(Version comparison data)

== Segment start ==

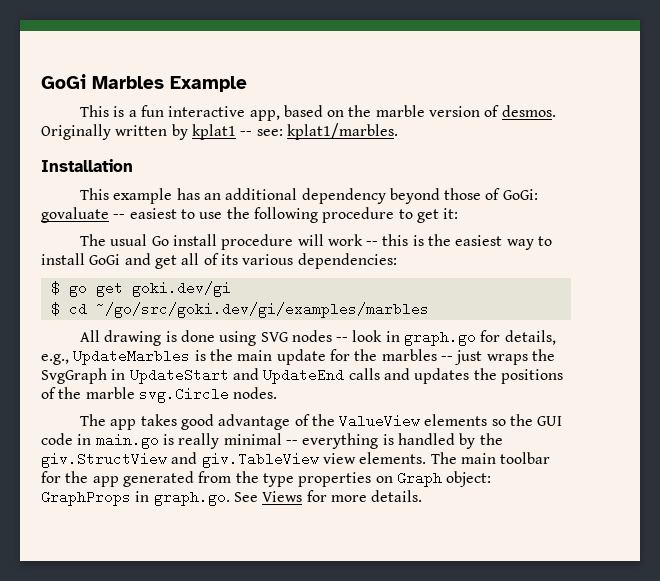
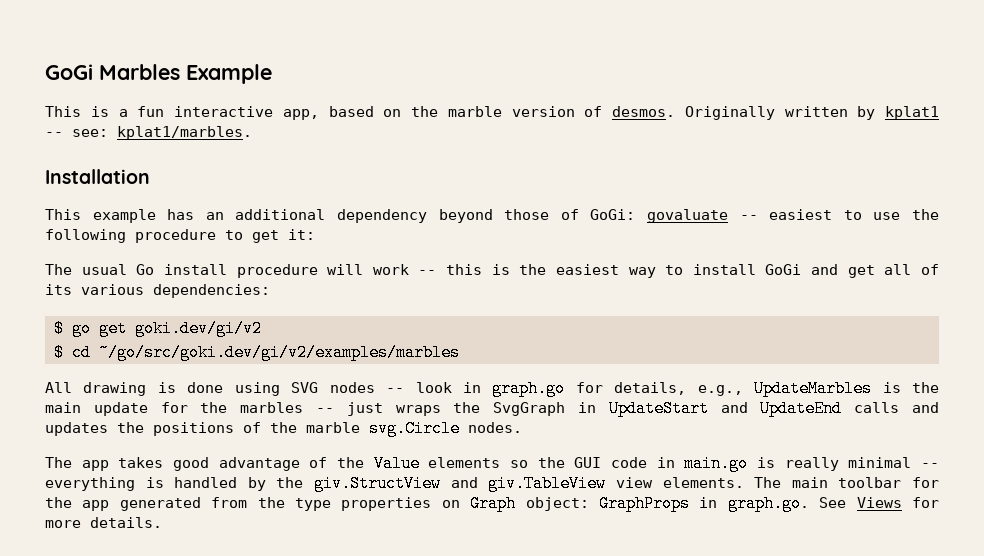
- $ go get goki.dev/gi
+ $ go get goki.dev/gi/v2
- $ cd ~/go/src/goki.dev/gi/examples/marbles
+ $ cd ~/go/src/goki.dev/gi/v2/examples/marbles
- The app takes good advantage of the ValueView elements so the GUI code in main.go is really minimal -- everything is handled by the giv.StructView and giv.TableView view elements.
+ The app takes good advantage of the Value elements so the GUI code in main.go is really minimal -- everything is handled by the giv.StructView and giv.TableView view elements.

== Segment end ==

## Task item
Where a line of the data holds "main", show that line.

## Written response
- The app takes good advantage of the ValueView elements so the GUI code in main.go is really minimal -- everything is handled by the giv.StructView and giv.TableView view elements.
+ The app takes good advantage of the Value elements so the GUI code in main.go is really minimal -- everything is handled by the giv.StructView and giv.TableView view elements.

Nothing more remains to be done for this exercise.